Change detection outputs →
━━━━━━
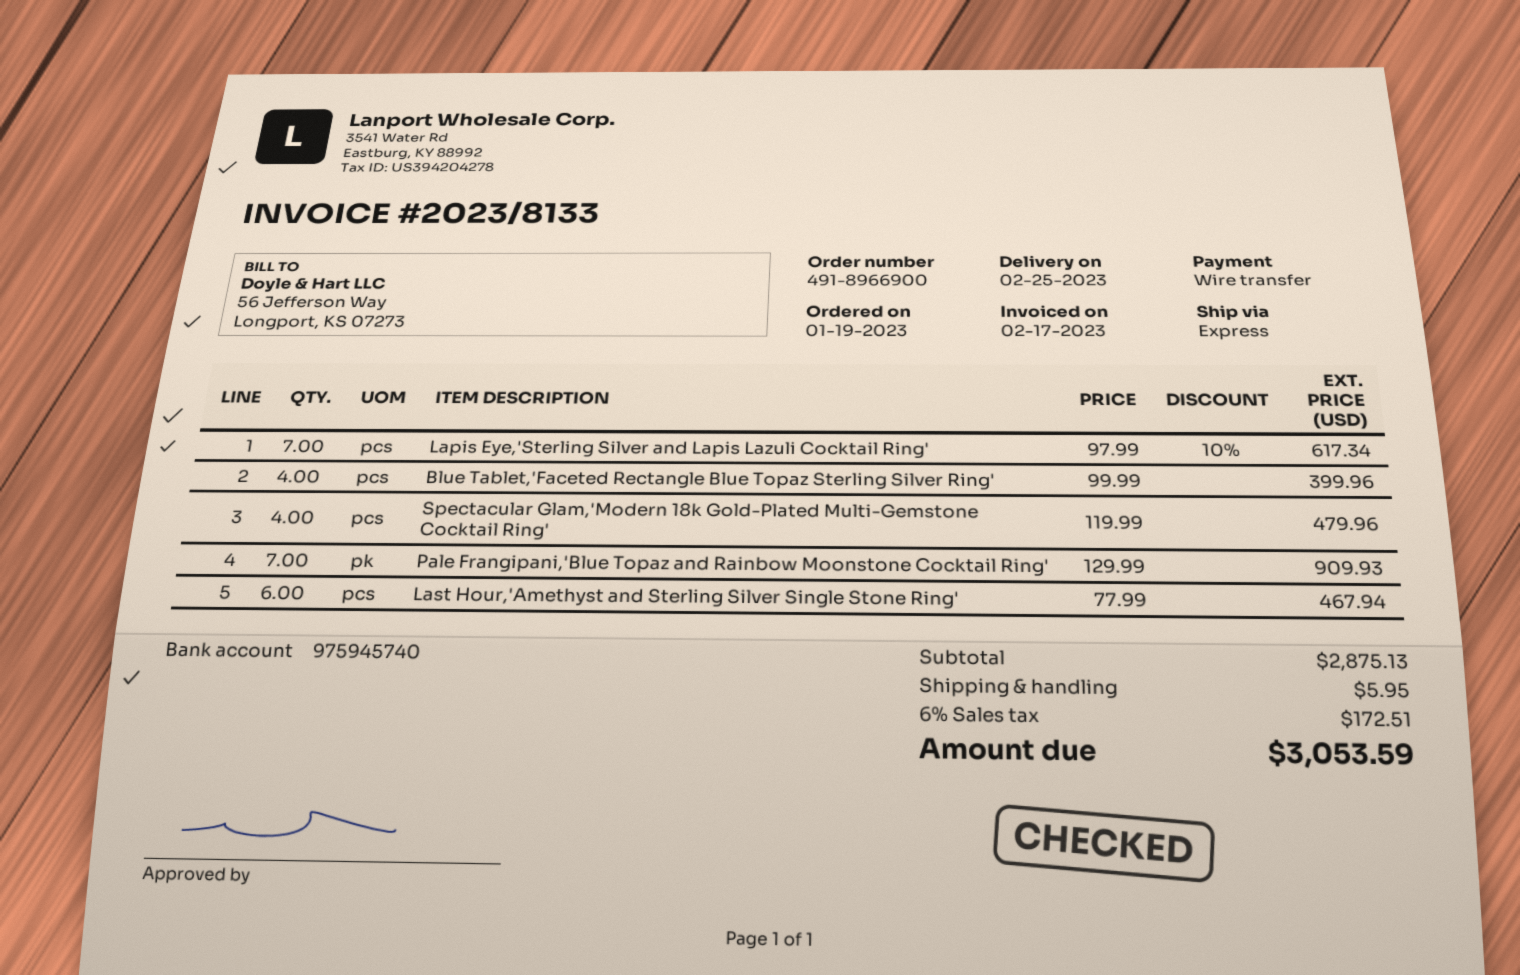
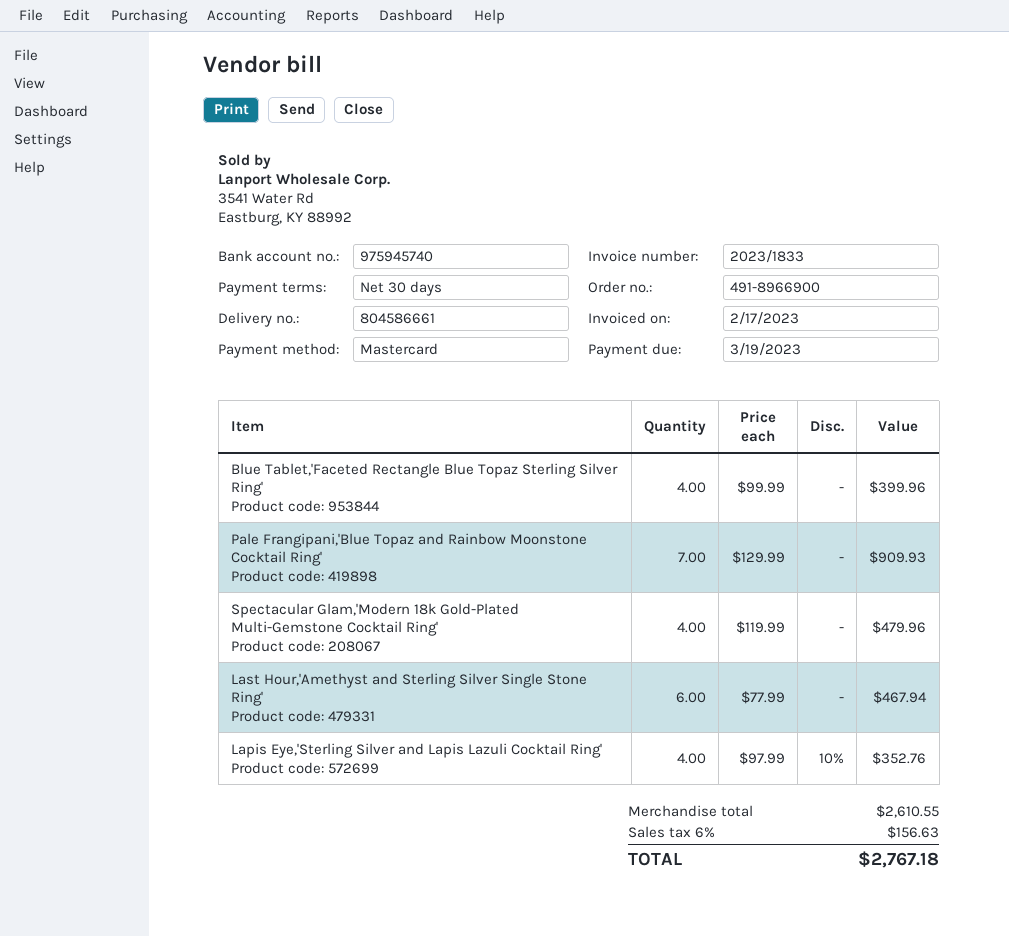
invoice number: 2023/8133 -> 2023/1833
payment method: bank transfer -> Mastercard
Lapis Eye,'Sterling Silver and Lapis Lazuli Cocktail Ring': 7 x 97.99 - 10% = 617.34 -> 4 x 97.99 - 10% = 352.76
subtotal: 2875.13 -> 2610.55
shipping: 5.95 -> none
tax: 6% = 172.51 -> 6% = 156.63
total: 3053.59 -> 2767.18

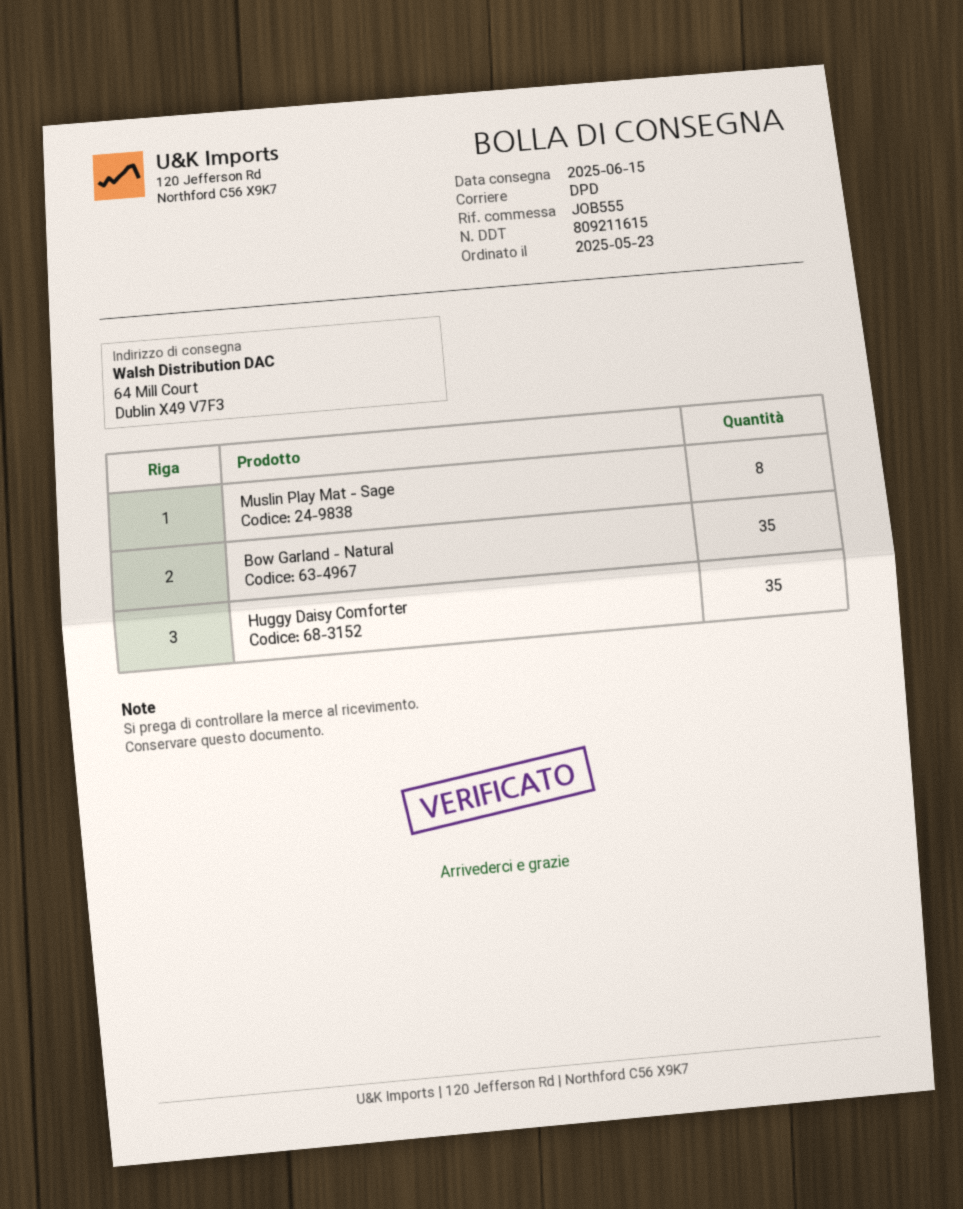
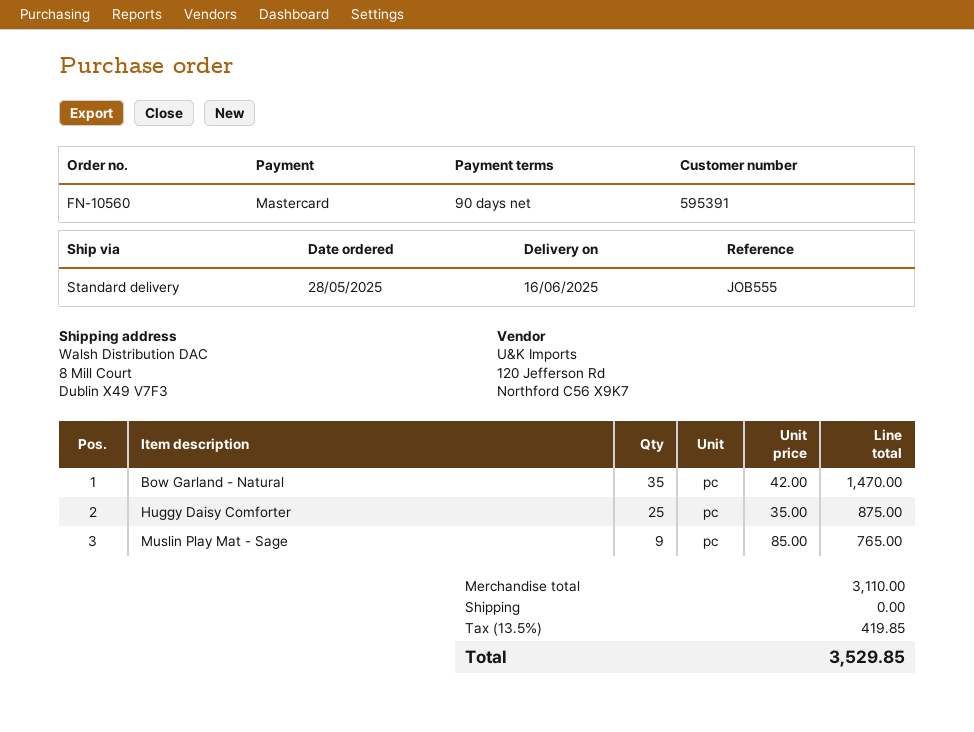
order date: 2025-05-23 -> 2025-05-28
delivery date: 2025-06-15 -> 2025-06-16
shipping method: DPD -> standard
ship to: 64 Mill Court, Dublin X49 V7F3 -> 8 Mill Court, Dublin X49 V7F3
Muslin Play Mat - Sage: 8 -> 9
Huggy Daisy Comforter: 35 -> 25

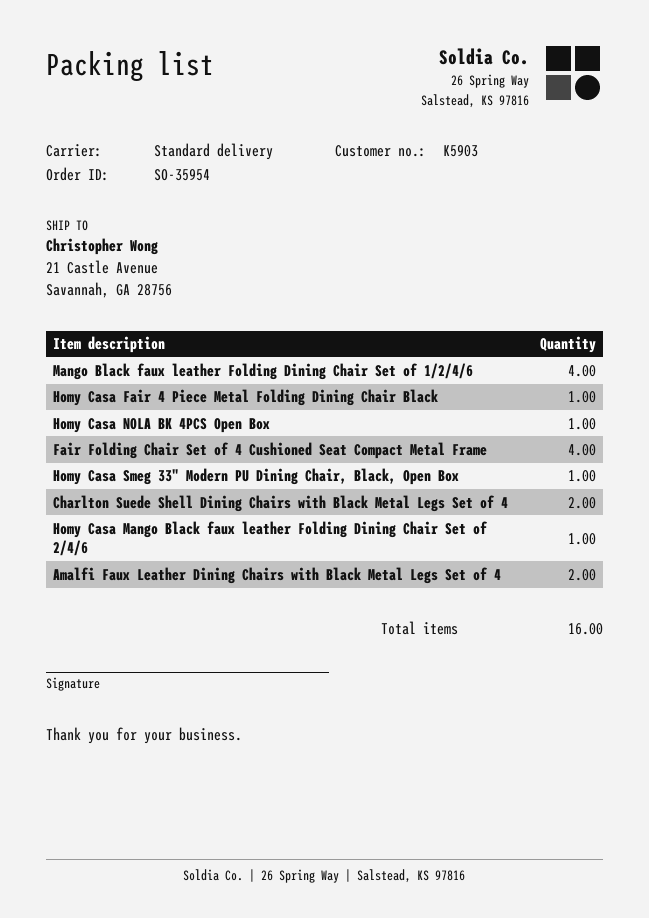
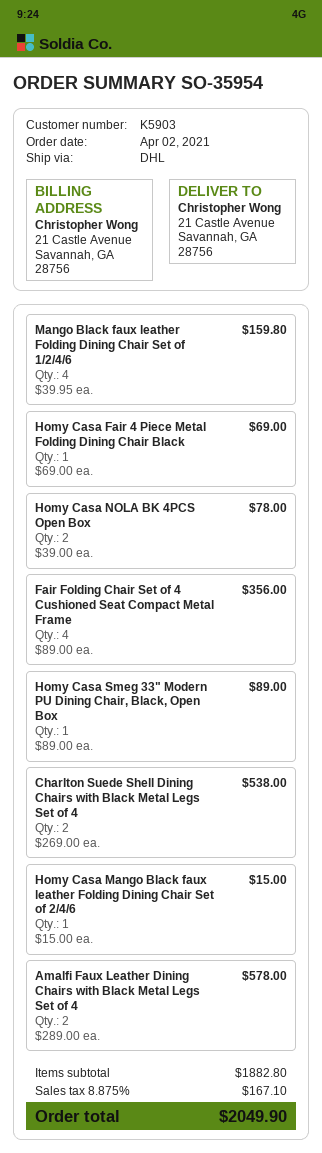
shipping method: standard -> DHL
Homy Casa NOLA BK 4PCS Open Box: 1 -> 2

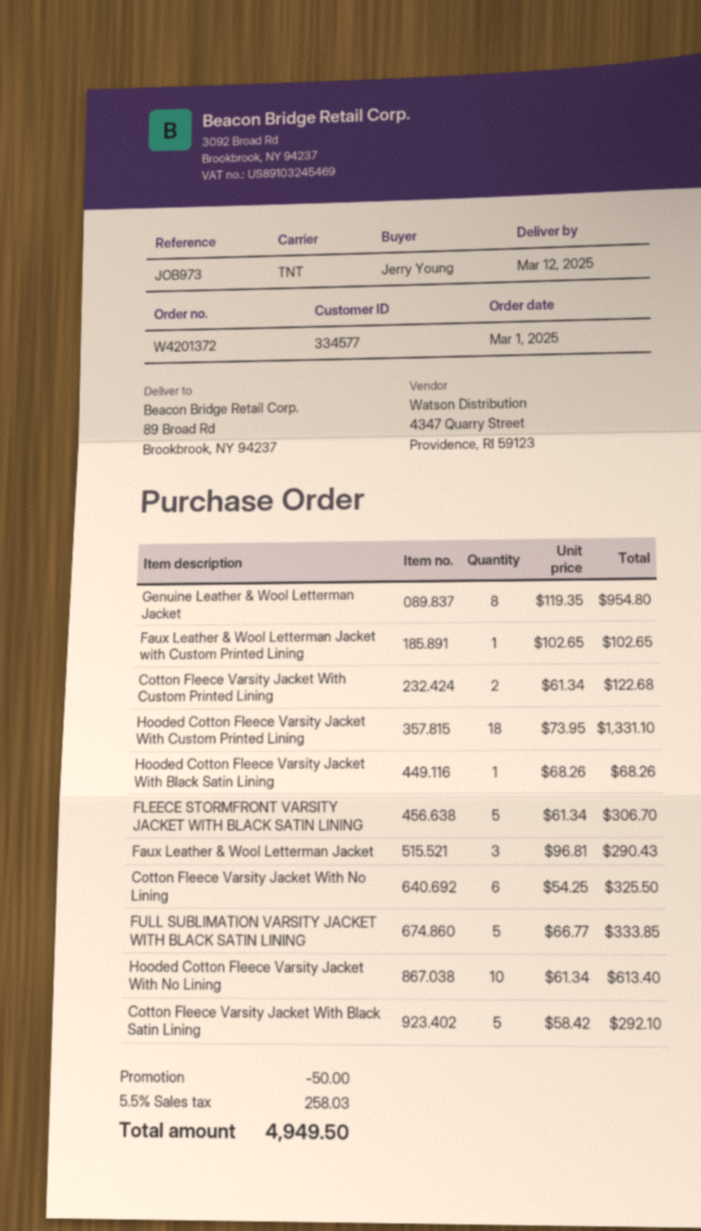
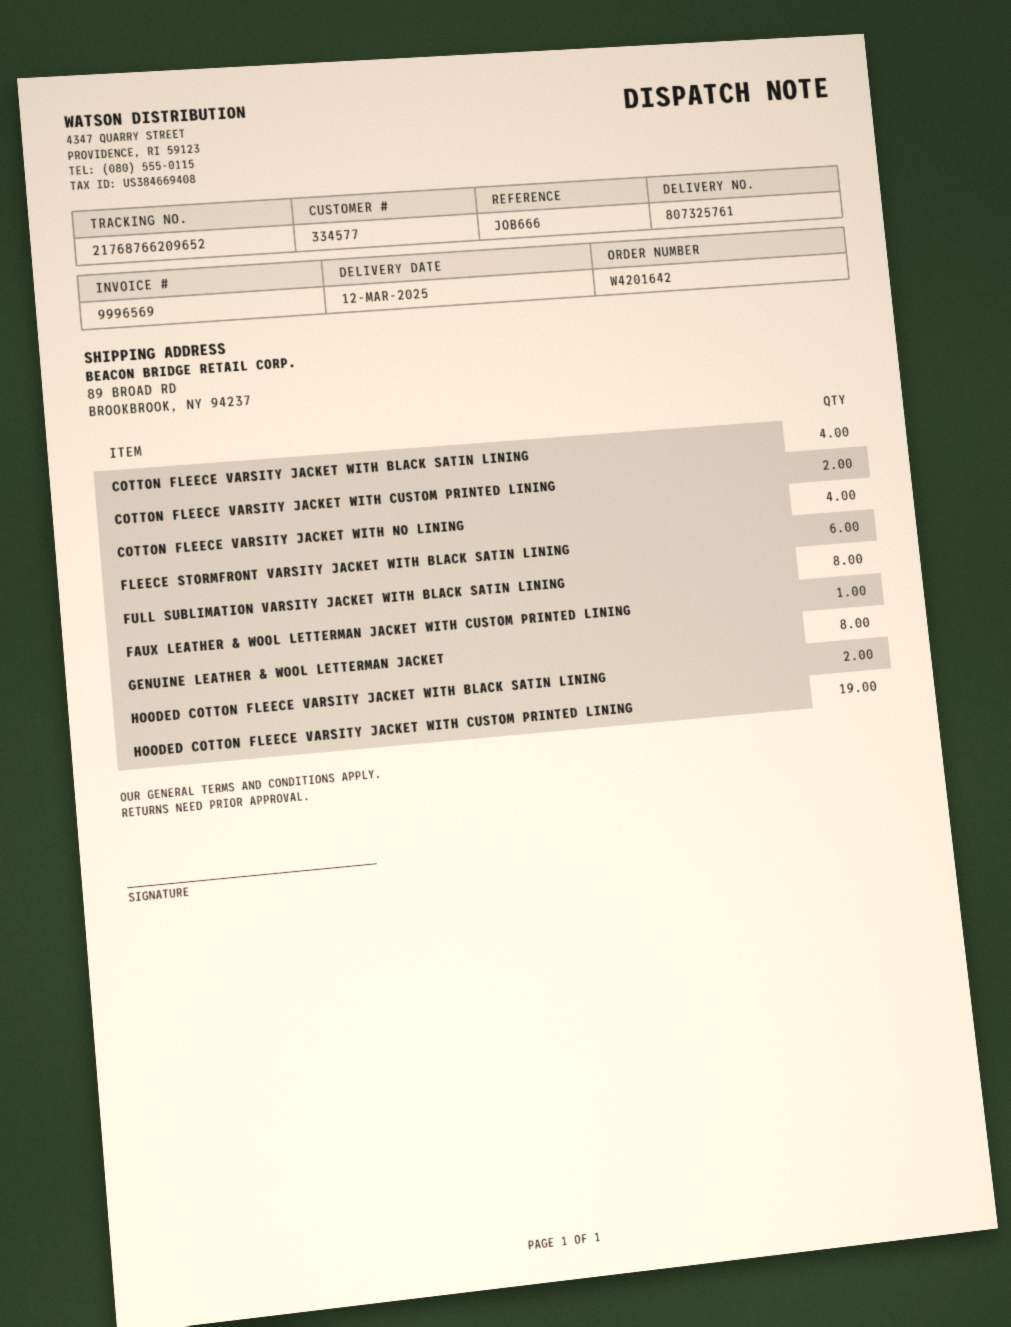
order number: W4201372 -> W4201642
reference: JOB973 -> JOB666
Hooded Cotton Fleece Varsity Jacket With Custom Printed Lining: 18 -> 19
Hooded Cotton Fleece Varsity Jacket With Black Satin Lining: 1 -> 2
FLEECE STORMFRONT VARSITY JACKET WITH BLACK SATIN LINING: 5 -> 6
Faux Leather & Wool Letterman Jacket: 3 -> none
Cotton Fleece Varsity Jacket With No Lining: 6 -> 4
FULL SUBLIMATION VARSITY JACKET WITH BLACK SATIN LINING: 5 -> 8
Hooded Cotton Fleece Varsity Jacket With No Lining: 10 -> none
Cotton Fleece Varsity Jacket With Black Satin Lining: 5 -> 4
━━━━━━
EXERCISE PROMPT → Pictures stay out; the records above are otherwise reproduced exactly.

YOUR RESPONSE →
invoice number: 2023/8133 -> 2023/1833
payment method: bank transfer -> Mastercard
Lapis Eye,'Sterling Silver and Lapis Lazuli Cocktail Ring': 7 x 97.99 - 10% = 617.34 -> 4 x 97.99 - 10% = 352.76
subtotal: 2875.13 -> 2610.55
shipping: 5.95 -> none
tax: 6% = 172.51 -> 6% = 156.63
total: 3053.59 -> 2767.18

order date: 2025-05-23 -> 2025-05-28
delivery date: 2025-06-15 -> 2025-06-16
shipping method: DPD -> standard
ship to: 64 Mill Court, Dublin X49 V7F3 -> 8 Mill Court, Dublin X49 V7F3
Muslin Play Mat - Sage: 8 -> 9
Huggy Daisy Comforter: 35 -> 25

shipping method: standard -> DHL
Homy Casa NOLA BK 4PCS Open Box: 1 -> 2

order number: W4201372 -> W4201642
reference: JOB973 -> JOB666
Hooded Cotton Fleece Varsity Jacket With Custom Printed Lining: 18 -> 19
Hooded Cotton Fleece Varsity Jacket With Black Satin Lining: 1 -> 2
FLEECE STORMFRONT VARSITY JACKET WITH BLACK SATIN LINING: 5 -> 6
Faux Leather & Wool Letterman Jacket: 3 -> none
Cotton Fleece Varsity Jacket With No Lining: 6 -> 4
FULL SUBLIMATION VARSITY JACKET WITH BLACK SATIN LINING: 5 -> 8
Hooded Cotton Fleece Varsity Jacket With No Lining: 10 -> none
Cotton Fleece Varsity Jacket With Black Satin Lining: 5 -> 4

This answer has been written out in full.